We continued up the valley of the Beüne. The banks under the rocks were starred with primroses, and from the rocks themselves there hung with cotoneaster the large and graceful white blossoms of that limestone-loving shrub, the amelanchier. In the centre of the valley stretched the marsh, flaming gold with flags and caltha, and dotted with white valerian. The green frogs leapt into the pools and runnels, burying themselves in the mud at the shock of a footstep; but the tadpoles sported recklessly in the sunny water, for as yet their legs as well as their troubles were to come. I confess that this long morass by the sparkling Beüne, frequented by the heron, the snipe, the water-hen, and other creatures that seek the solitude, interested me more than the caverns which I had set out to see. I nevertheless followed the old man into them, and tried to admire all that he showed me; but there was not a stalactite six inches long the end of which had not been knocked off with a stick or stone. The anger that one feels at such mutilation of the water's beautiful work destroys the pleasure that one would otherwise derive from these caves in the limestone.

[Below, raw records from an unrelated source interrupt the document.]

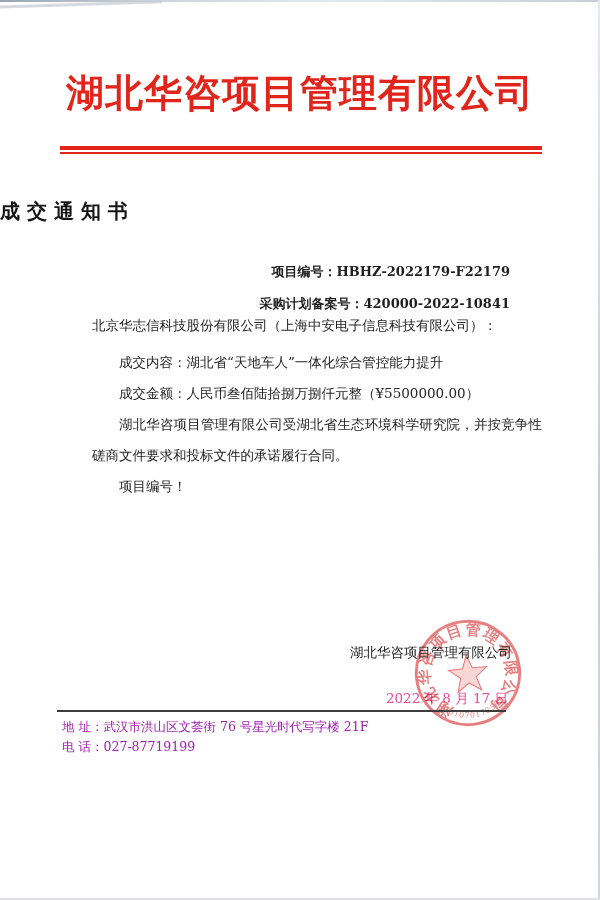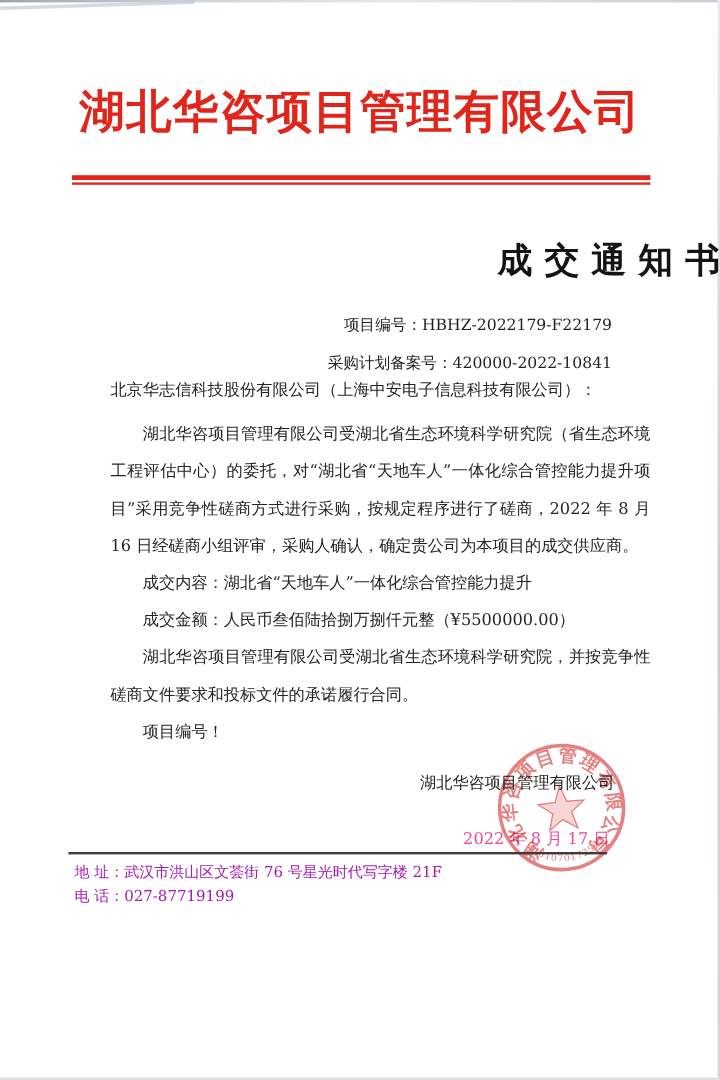"成 交 通 知 书" .doc-title { font-size: 29px -> 20px; text-align: right -> left }
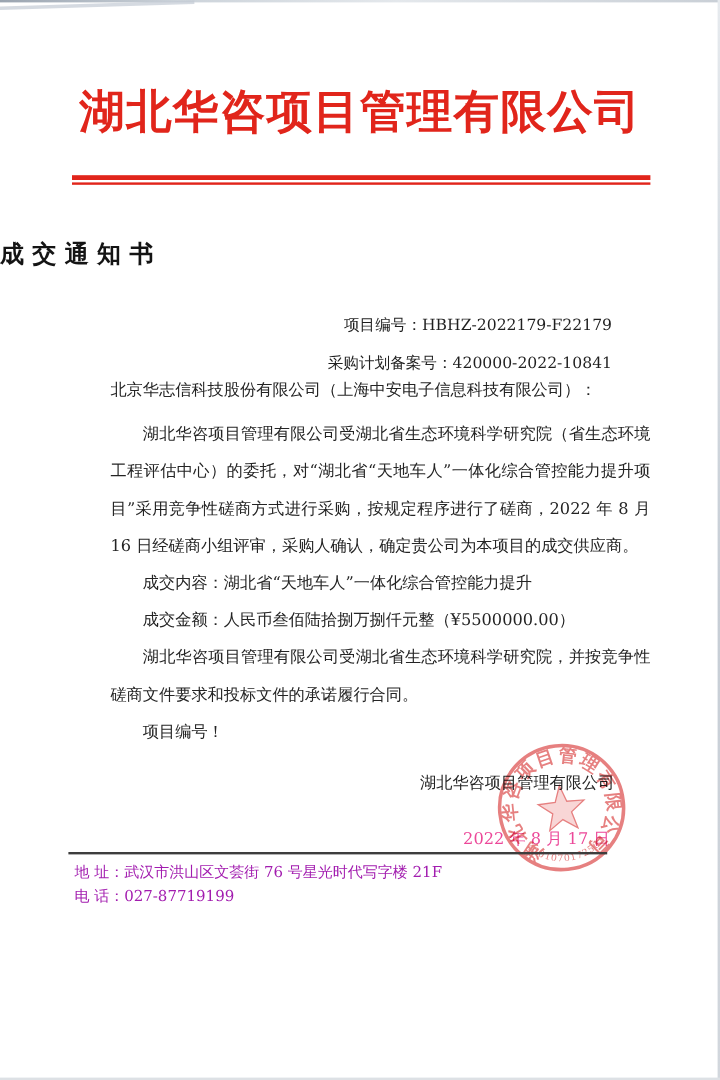"项目编号：HBHZ-2022179-F22179" .meta { font-weight: none -> bold }
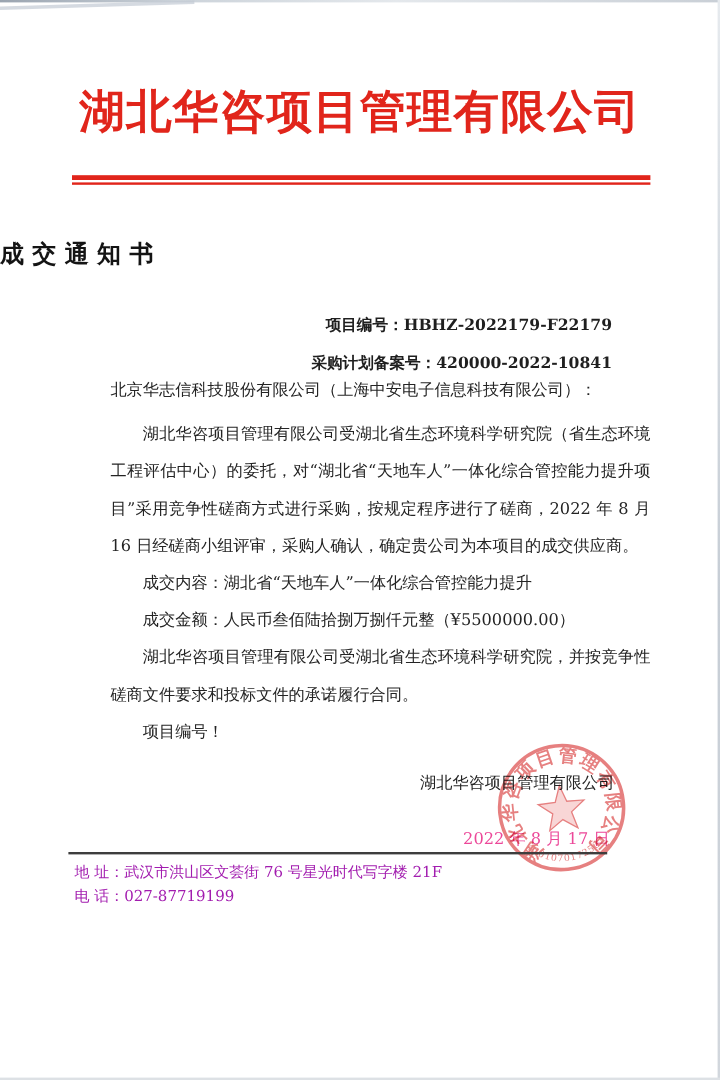"湖北华咨项目管理有限公司受湖北省生态环境科学研究院（省生态环境工程评估中心）的委" p.indent { html: <p>湖北华咨项目管理有限公司受湖北省生态环境科学研究院（省生态环境工程评估中心）的委托，对“湖北省“天地车人”一体化综合管控能力提升项目”采用竞争性磋商方式进行采购，按规定程序进行了磋商，2022 年 8 月 16 日经磋商小组评审，采购人确认，确定贵公司为本项目的成交供应商。</p> -> none }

A visit, however, to the now celebrated cavern known as the Grotte de Miremont repaid me for the trouble of reaching it. It lies a few miles to the north of Les Eyzies, in the midst of very wild and barren country. From any one of the heights the landscape on every side is seen to be composed of hills covered with dark forest and separated by narrow valleys. Here and there the white rock stands out from the enveloping woods of oak, ilex, and chestnut, or the arid slope shows its waste of stones, whose nakedness the dry lavender vainly tries to cover with a light mantle of blue-gray tufts. It is these sterile places which yield the best truffles of Périgord. Sometimes trained dogs are used to hunt for the cryptogams, but, as in the Quercy, the pig is much more frequently employed for the purpose. A comical and ungainly-looking beast this often is: bony and haggard, with a long limp tail and exaggerated ears. A collar round the neck adds to its grotesqueness.
One has to climb or descend a steep wooded hill to reach the cavern, for the entrance is on the side of it. The _métayer_ acts as guide, and his services are indispensable, for there are few subterranean labyrinths so extensive and so puzzling as this.